**Material for this exercise:**
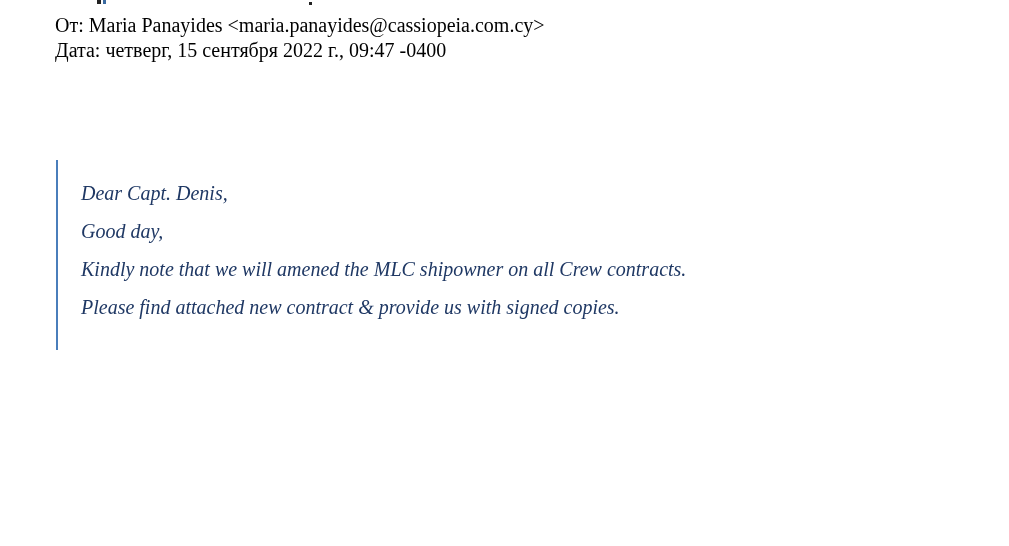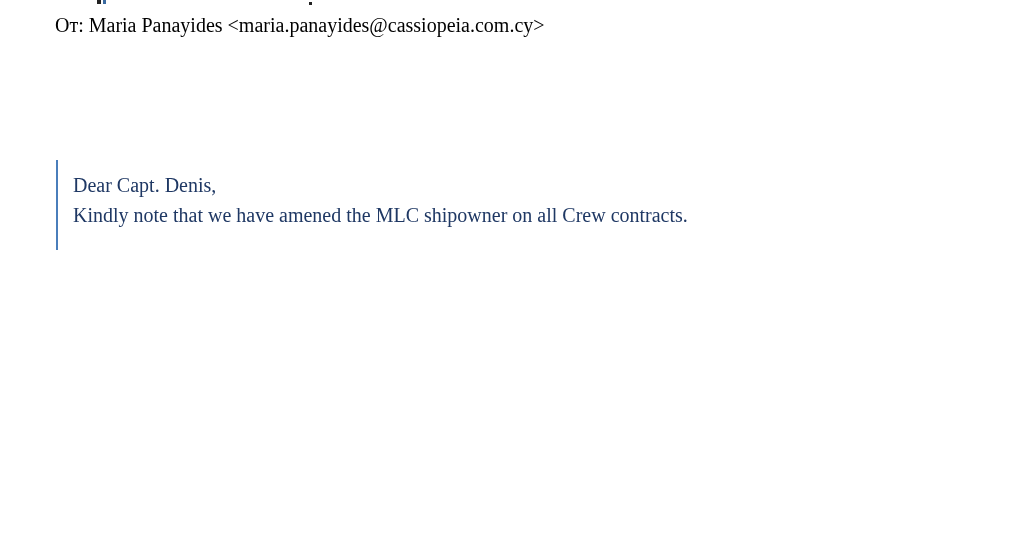--- a/index.html
+++ b/index.html
@@ -24,38 +24,41 @@
     position: absolute;
     left: 56px;
     top: 160px;
     width: 880px;
     border-left: 2px solid var(--quote-border, #4a7ebb);
     padding: 8px 0 18px 11px;
     color: var(--body-text, #1f3864);
     font-size: 20px;
     line-height: 26px;
   }
-  .quote-block p { margin: 4px; white-space: nowrap; }
+  .quote-block p { margin: 12px; white-space: nowrap; font-style: italic; }
   .gap-1 { margin-top: 26px; }
   .gap-3 { margin-top: 82px; }
   .artifact { position: absolute; }
   .artifact.dark { background: #222222; }
   .artifact.blue { background: #3a6aa0; }
 </style>
 </head>
 <body>
 
 <div class="page">
 
   <div class="artifact dark" style="left:97px; top:0; width:4px; height:4px;"></div>
   <div class="artifact blue" style="left:103px; top:0; width:3px; height:4px;"></div>
   <div class="artifact dark" style="left:309px; top:2px; width:3px; height:3px;"></div>
 
   <div class="email-header">
     <div>От: Maria Panayides &lt;maria.panayides@cassiopeia.com.cy&gt;</div>
+    <div>Дата: четверг, 15 сентября 2022 г., 09:47 -0400</div>
   </div>
 
   <div class="quote-block">
     <p>Dear Capt. Denis,</p>
-    <p class="gap-3">Kindly note that we have amened the MLC shipowner on all Crew contracts.</p>
+    <p class="gap-1">Good day,</p>
+    <p class="gap-3">Kindly note that we will amened the MLC shipowner on all Crew contracts.</p>
+    <p class="gap-1">Please find attached new contract &amp; provide us with signed copies.</p>
   </div>
 
 </div>
 
 </body></html>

**Task item:** Copy out every line of the data that includes the word "height".

**Result of this exercise:**
     line-height: 26px;
   <div class="artifact dark" style="left:97px; top:0; width:4px; height:4px;"></div>
   <div class="artifact blue" style="left:103px; top:0; width:3px; height:4px;"></div>
   <div class="artifact dark" style="left:309px; top:2px; width:3px; height:3px;"></div>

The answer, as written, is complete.